It wasn’t until the results of the 2016 election that I realized something. Trump’s election devastated me for all the reasons everyone else feels: he’s an a**hole, he’s clueless, his ignorance is going to run our country into the ground, et cetera. But also because he’s a man – an incredibly unintelligent one, at that – and Hillary Clinton is a woman – an incredibly qualified and intelligent woman. I know that’s not the only reason he won. I know there are many other factors to take into consideration here, such as the overwhelming number of millennials who didn’t vote, the dissatisfaction of the white working class, the overall dislike of Hillary Clinton; the list goes on. However, I can’t ignore the video of Trump supporters calling Hillary a “whore,” a “slut,” and a “c***.” I can’t ignore the running list of women coming forward who are accusing Trump of sexual assault in some way or another. I can’t ignore Trump’s so-called “locker room talk,” nor when he said Hillary didn’t have the “stamina” to be president, or his countless other chauvinistic comments. Trump’s victory, in my eyes, was the validation of all these degrading words and actions that America, it appears, seems to have either completely ignored or consciously decided that they just didn’t give a shit. I feel, as a woman, personally discriminated against.
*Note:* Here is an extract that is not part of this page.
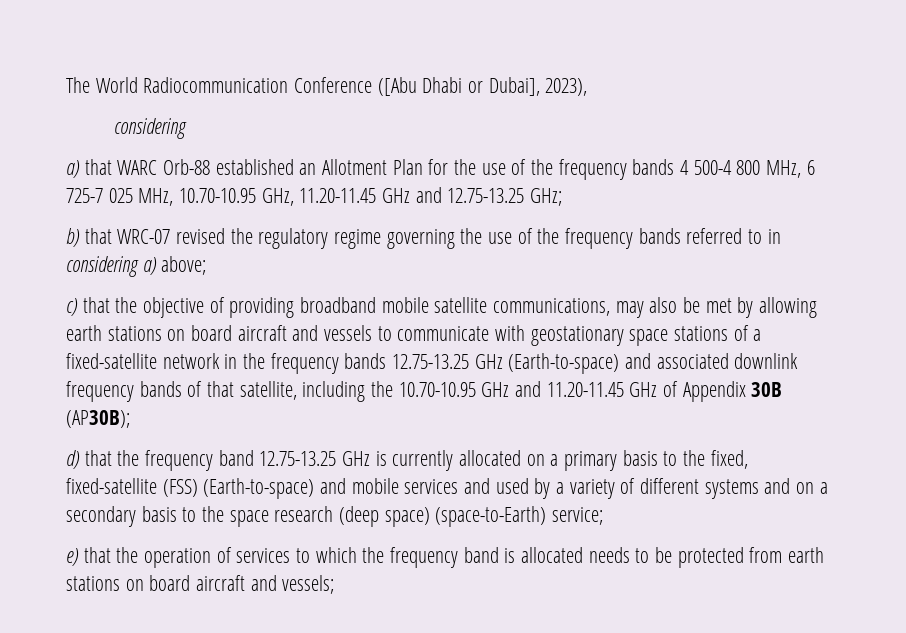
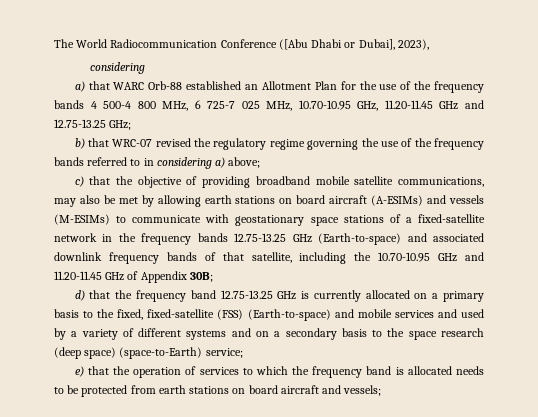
- c) that the objective of providing broadband mobile satellite communications, may also be met by allowing earth stations on board aircraft and vessels to communicate with geostationary space stations of a fixed-satellite network in the frequency bands 12.75-13.25 GHz (Earth-to-space) and associated downlink frequency bands of that satellite, including the 10.70-10.95 GHz and 11.20-11.45 GHz of Appendix 30B (AP30B);
+ c) that the objective of providing broadband mobile satellite communications, may also be met by allowing earth stations on board aircraft (A-ESIMs) and vessels (M-ESIMs) to communicate with geostationary space stations of a fixed-satellite network in the frequency bands 12.75-13.25 GHz (Earth-to-space) and associated downlink frequency bands of that satellite, including the 10.70-10.95 GHz and 11.20-11.45 GHz of Appendix 30B;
It’s very important to note that as a white person from an affluent family who grew up in a county known for its liberal elitism, I’ve never truly been nor felt discriminated against. The results of the 2016 election were the first time I felt otherwise. It was the first time I realized how easy it is to not even recognize, among many things, the blatant sexism women have to deal with every day.
Then I realized something else. I’m ashamed to admit it, but for the first time, I began to have a slight understanding of what it feels like every goddamn day for individuals of any marginalized group – all people of color, all people of different faiths, all people of different sexual orientations – to live in America. Of course, I’ll never fully understand, but at least I know that I will no longer distance myself from it. Just as ignorant as I was to my white privilege is how ignorant many men are to the blatant sexism and chauvinism that was made so seemingly obvious during the campaign. It obviously wasn’t obvious enough, however, because Trump won.
But I’m not writing this to point out how hard it is to be woman, or how unfair it is to be held up to these impossible standards that even Hillary Clinton couldn’t stand a chance against. Rather, I’m writing this because as a college student, I have the rare opportunity to take the time to learn about these issues that I’ve been blind to for so long, racism and sexism included. At Tufts, the liberal arts college I go to on the east coast, we have a culture requirement we need to fulfill in order to graduate. It’s three courses on any chosen culture outside of the United States, and although students often complain that it’s a burden to our schedules, I truly think it’s important for our education, our awareness, and our mindfulness. In addition to this requirement, however, I believe colleges should also have a women’s studies requirement. At the very least, students, male and female, should have to take one course on women’s studies so they too can begin to understand why this election was so frustrating for women, and to open the dialogue to at least talk about the issues women face on a daily basis that men don’t seem to recognize. I know one class won’t transform the world. But it’s a good first step in recognizing the truth so we can take further steps to change it.